Not that I expect myself to be the same as any one person, but a general consensus couldn't hurt.
Originally posted by xeroxed88
I also learnt alot about myself while I was trying to get over her and I can honestly say I'm a stronger person because of it. I've also learnt from my mistakes - I've learnt to stop being OVER protective, which was the reason why she ended it.
Originally posted by pikypiky
Huh? I never get over my ‘first’ (still laughing – Am I even allowed to mention why?) or any of the ones thereafter. Anyway, each ‘love’ has always and will be a part of me no matter how hard I try to move on with the new love(s) in my life. I love them all. God, I could cry! Thanks a lot! Waaahhh!
[edit on 2008-6-19 by pikypiky]
Originally posted by Herman
Wow, crazy. I guess I didn't quite understand the magnitude of what I was getting into when I got into it.

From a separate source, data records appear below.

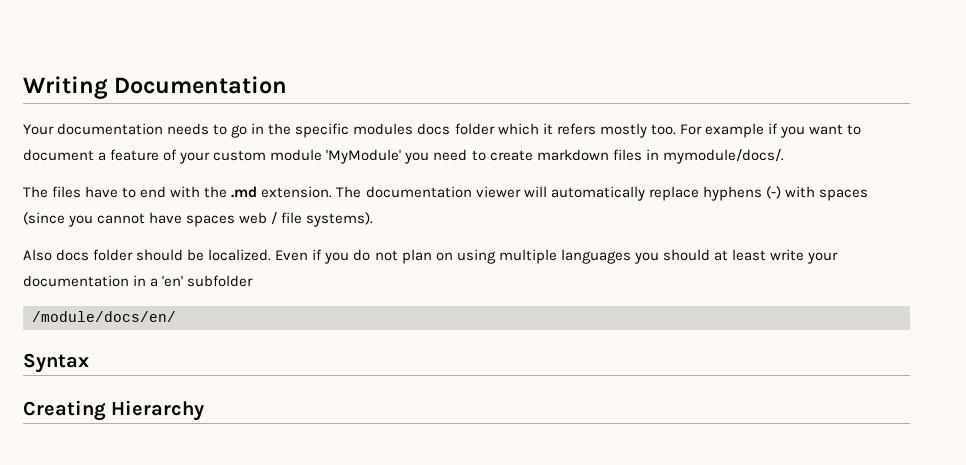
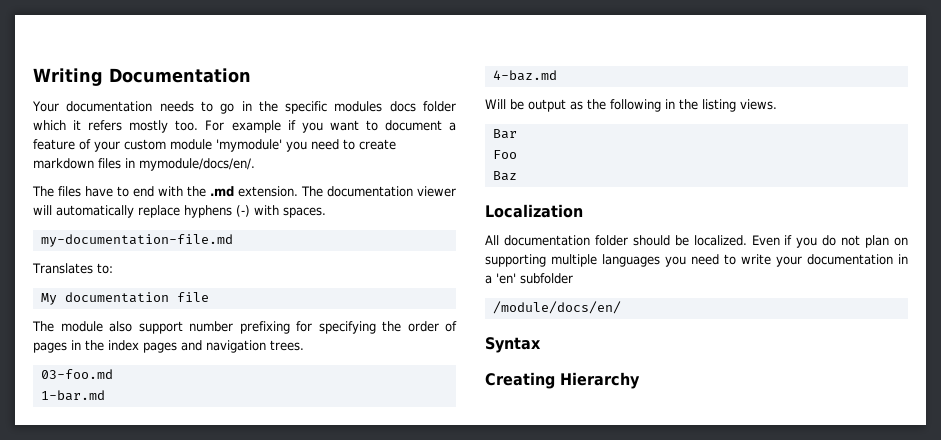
- For example if you want to document a feature of your custom module 'MyModule' you need to create markdown files in mymodule/docs/.
+ For example if you want to document a feature of your custom module 'mymodule' you need to create markdown files in mymodule/docs/en/.
- The documentation viewer will automatically replace hyphens (-) with spaces (since you cannot have spaces web / file systems).
- Also docs folder should be localized.
+ The documentation viewer will automatically replace hyphens (-) with spaces.
+ my-documentation-file.md
+ Translates to:
+ My documentation file
+ The module also support number prefixing for specifying the order of pages in the index pages and navigation trees.
+ 03-foo.md
+ 1-bar.md
+ 4-baz.md
+ Will be output as the following in the listing views.
+ Bar
+ Foo
+ Baz
+ Localization
+ All documentation folder should be localized.
- Even if you do not plan on using multiple languages you should at least write your documentation in a 'en' subfolder
+ Even if you do not plan on supporting multiple languages you need to write your documentation in a 'en' subfolder

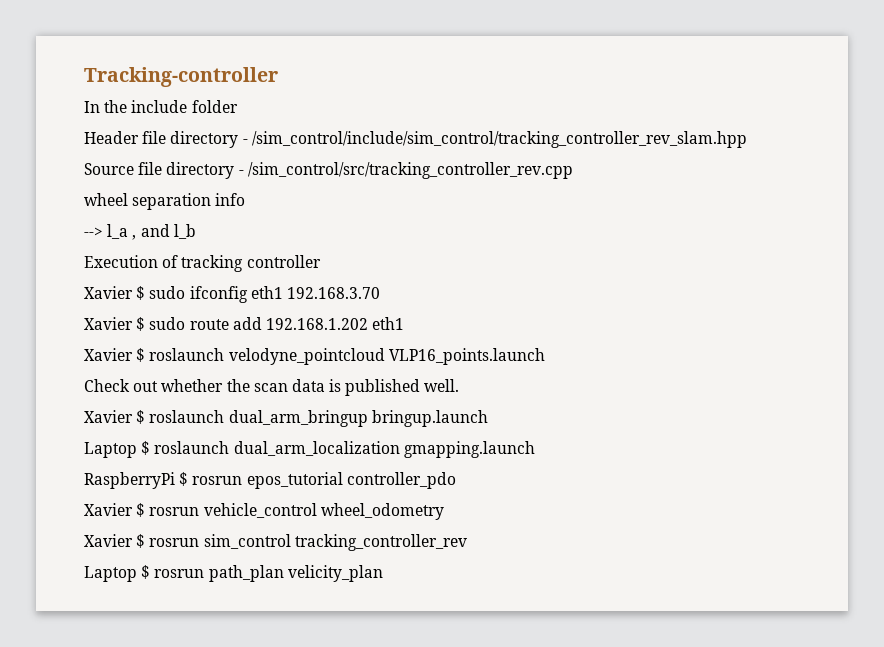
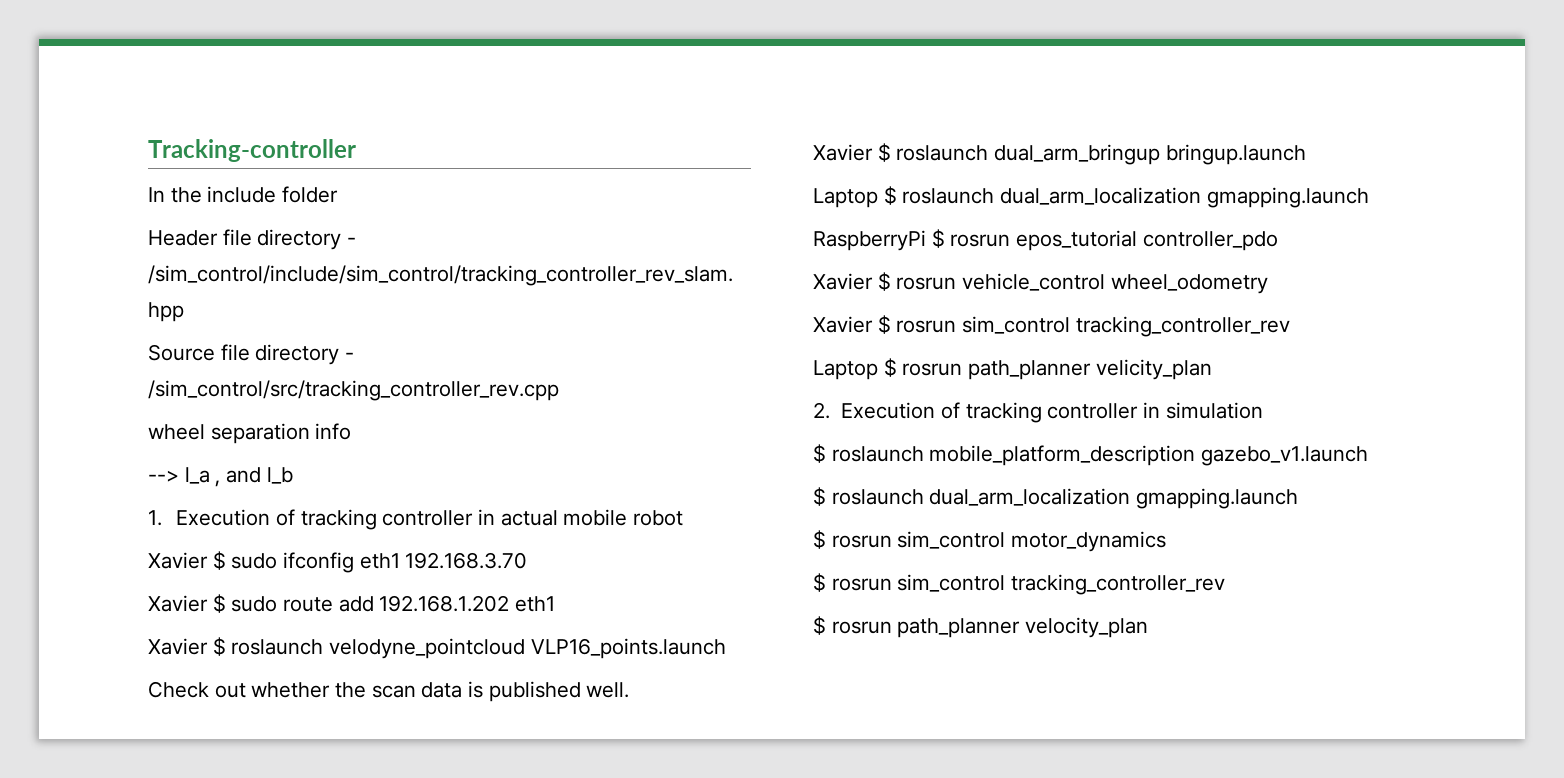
- Execution of tracking controller
+ 1. Execution of tracking controller in actual mobile robot
- Laptop $ rosrun path_plan velicity_plan
+ Laptop $ rosrun path_planner velicity_plan
+ 2. Execution of tracking controller in simulation
+ $ roslaunch mobile_platform_description gazebo_v1.launch
+ $ roslaunch dual_arm_localization gmapping.launch
+ $ rosrun sim_control motor_dynamics
+ $ rosrun sim_control tracking_controller_rev
+ $ rosrun path_planner velocity_plan

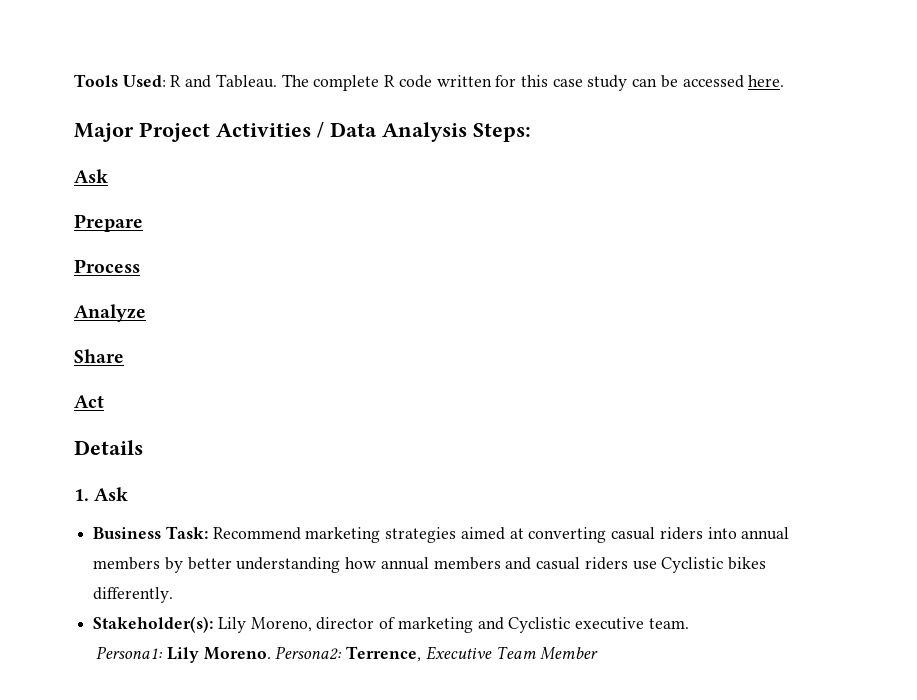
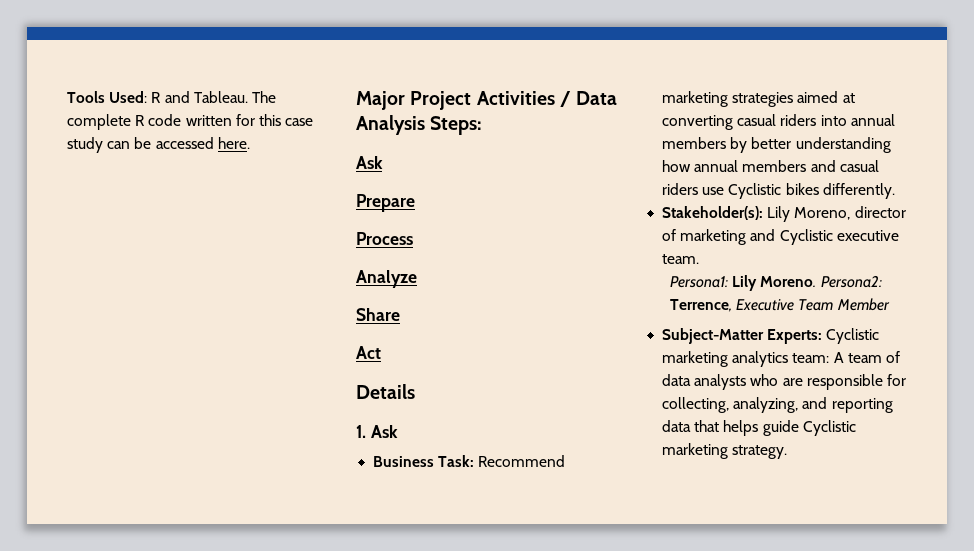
+ Subject-Matter Experts: Cyclistic marketing analytics team: A team of data analysts who are responsible for collecting, analyzing, and reporting data that helps guide Cyclistic marketing strategy.

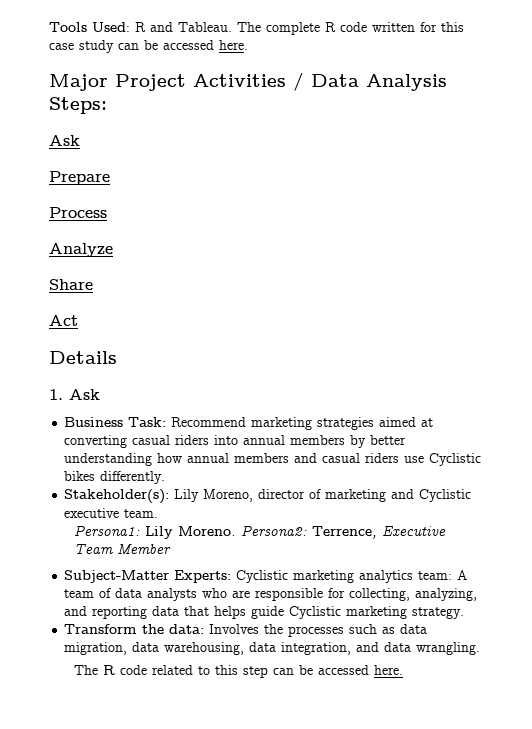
+ Transform the data: Involves the processes such as data migration, data warehousing, data integration, and data wrangling.
+ The R code related to this step can be accessed here.

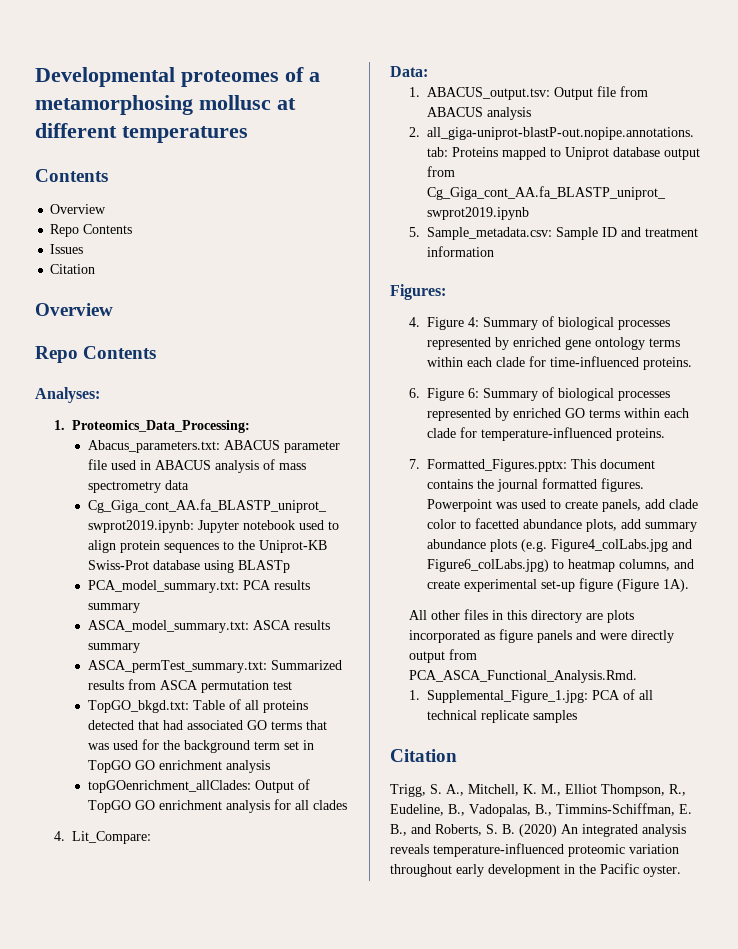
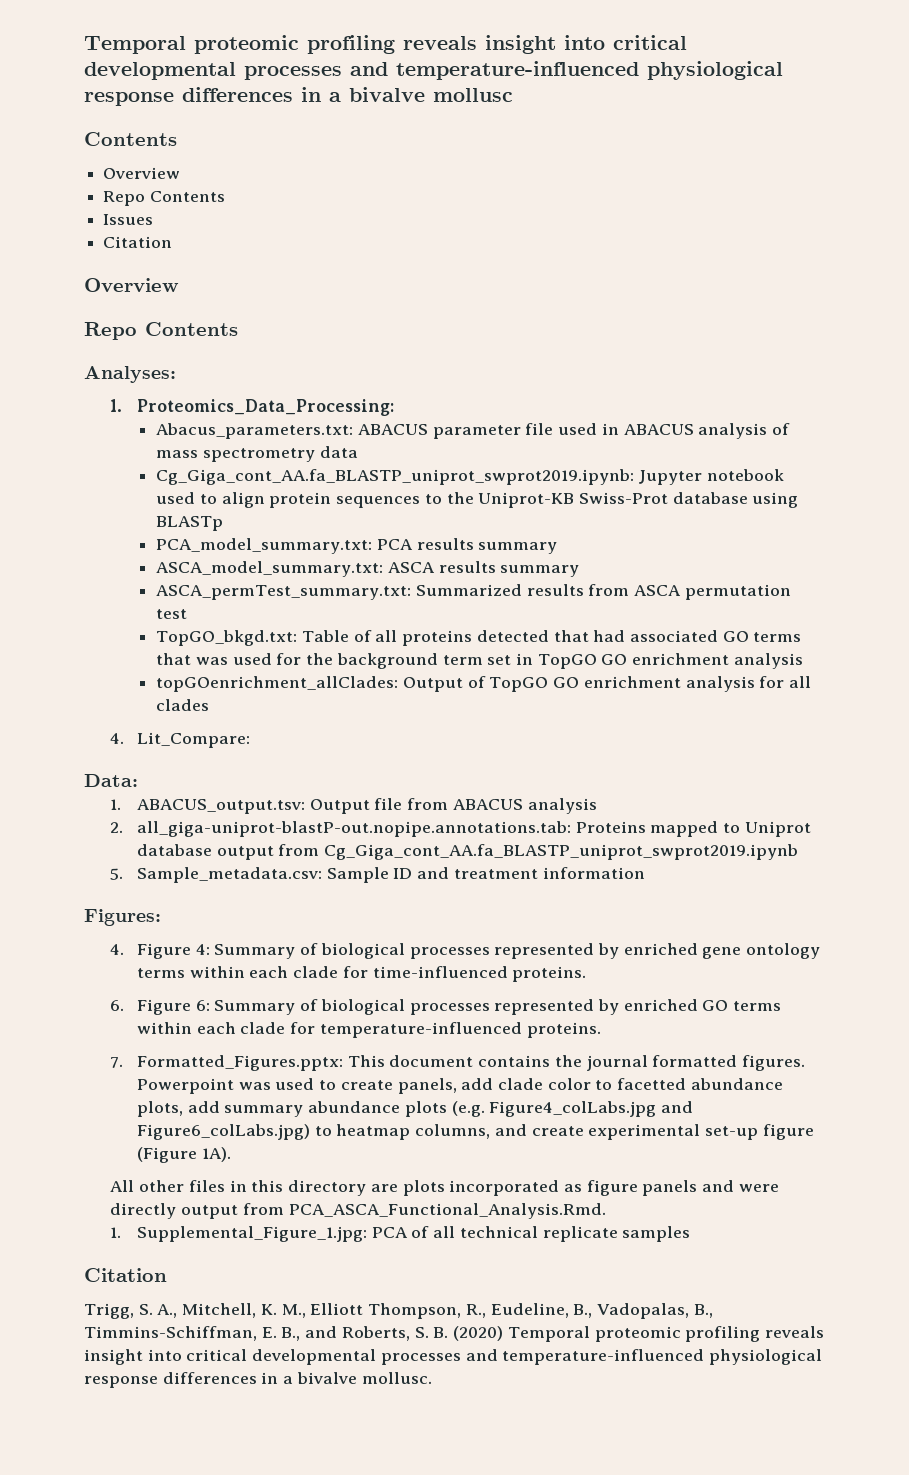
- Developmental proteomes of a metamorphosing mollusc at different temperatures
+ Temporal proteomic profiling reveals insight into critical developmental processes and temperature-influenced physiological response differences in a bivalve mollusc
- Trigg, S. A., Mitchell, K. M., Elliot Thompson, R., Eudeline, B., Vadopalas, B., Timmins-Schiffman, E. B., and Roberts, S. B. (2020) An integrated analysis reveals temperature-influenced proteomic variation throughout early development in the Pacific oyster.
+ Trigg, S. A., Mitchell, K. M., Elliott Thompson, R., Eudeline, B., Vadopalas, B., Timmins-Schiffman, E. B., and Roberts, S. B. (2020) Temporal proteomic profiling reveals insight into critical developmental processes and temperature-influenced physiological response differences in a bivalve mollusc.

But hey, it's not like I'd go back and change if I could. I mean sure, I'd do things a little differently, but you gotta learn your lessons somehow, right? It's odd to think that there are so many people, so many years later, who still think about that one person.
Originally posted by InterestedObserver
I'm not over my first and it's been 3 years now. I still love her so much and wish she would feel the same, but she doesn't anymore. It's tough but I try every day just to push her to the back of my mind and not think about it. Sometimes it's hard not to though. I'm sure one day I'll get over it, but it'll take a lot of this -> :w:.
Originally posted by StrangeVision
I don't think i'll ever get over my first love, I was with her quite a long time, it didnt help that I saw her everyday too since we live in the same town. I think the pain would have dulled a lot quicker otherwise.
The main thing that I cant get over about it though, is the fact that shes a completely different person now and the one I loved will be forever lost, except in memories.
[edit on 29-7-2008 by StrangeVision]
Maybe its not her that I miss but the feeling of being that close to someone and the fear that I wont be able to get that feeling again in the future.